Content starts

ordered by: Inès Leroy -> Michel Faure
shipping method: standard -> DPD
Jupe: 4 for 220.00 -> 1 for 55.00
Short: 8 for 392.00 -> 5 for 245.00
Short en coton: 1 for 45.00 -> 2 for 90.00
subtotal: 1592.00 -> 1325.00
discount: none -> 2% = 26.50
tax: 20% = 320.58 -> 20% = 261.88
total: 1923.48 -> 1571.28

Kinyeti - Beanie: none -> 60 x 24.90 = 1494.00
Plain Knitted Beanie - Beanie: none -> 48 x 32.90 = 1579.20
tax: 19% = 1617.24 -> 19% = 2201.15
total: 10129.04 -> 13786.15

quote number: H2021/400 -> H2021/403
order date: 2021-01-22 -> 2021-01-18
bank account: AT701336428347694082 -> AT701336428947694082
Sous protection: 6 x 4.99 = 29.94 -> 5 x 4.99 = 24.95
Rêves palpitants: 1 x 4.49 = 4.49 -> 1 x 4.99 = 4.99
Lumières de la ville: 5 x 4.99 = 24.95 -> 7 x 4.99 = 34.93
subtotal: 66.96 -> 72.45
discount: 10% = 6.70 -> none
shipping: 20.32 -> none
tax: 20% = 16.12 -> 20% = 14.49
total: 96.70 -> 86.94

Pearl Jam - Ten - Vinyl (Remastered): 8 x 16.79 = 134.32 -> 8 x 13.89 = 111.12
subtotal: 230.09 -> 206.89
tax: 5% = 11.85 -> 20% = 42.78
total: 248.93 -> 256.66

Content ends

Send back all of the entries exactly, with nothing missing.

* [OUTPUT FOR THIS TASK]
ordered by: Inès Leroy -> Michel Faure
shipping method: standard -> DPD
Jupe: 4 for 220.00 -> 1 for 55.00
Short: 8 for 392.00 -> 5 for 245.00
Short en coton: 1 for 45.00 -> 2 for 90.00
subtotal: 1592.00 -> 1325.00
discount: none -> 2% = 26.50
tax: 20% = 320.58 -> 20% = 261.88
total: 1923.48 -> 1571.28

Kinyeti - Beanie: none -> 60 x 24.90 = 1494.00
Plain Knitted Beanie - Beanie: none -> 48 x 32.90 = 1579.20
tax: 19% = 1617.24 -> 19% = 2201.15
total: 10129.04 -> 13786.15

quote number: H2021/400 -> H2021/403
order date: 2021-01-22 -> 2021-01-18
bank account: AT701336428347694082 -> AT701336428947694082
Sous protection: 6 x 4.99 = 29.94 -> 5 x 4.99 = 24.95
Rêves palpitants: 1 x 4.49 = 4.49 -> 1 x 4.99 = 4.99
Lumières de la ville: 5 x 4.99 = 24.95 -> 7 x 4.99 = 34.93
subtotal: 66.96 -> 72.45
discount: 10% = 6.70 -> none
shipping: 20.32 -> none
tax: 20% = 16.12 -> 20% = 14.49
total: 96.70 -> 86.94

Pearl Jam - Ten - Vinyl (Remastered): 8 x 16.79 = 134.32 -> 8 x 13.89 = 111.12
subtotal: 230.09 -> 206.89
tax: 5% = 11.85 -> 20% = 42.78
total: 248.93 -> 256.66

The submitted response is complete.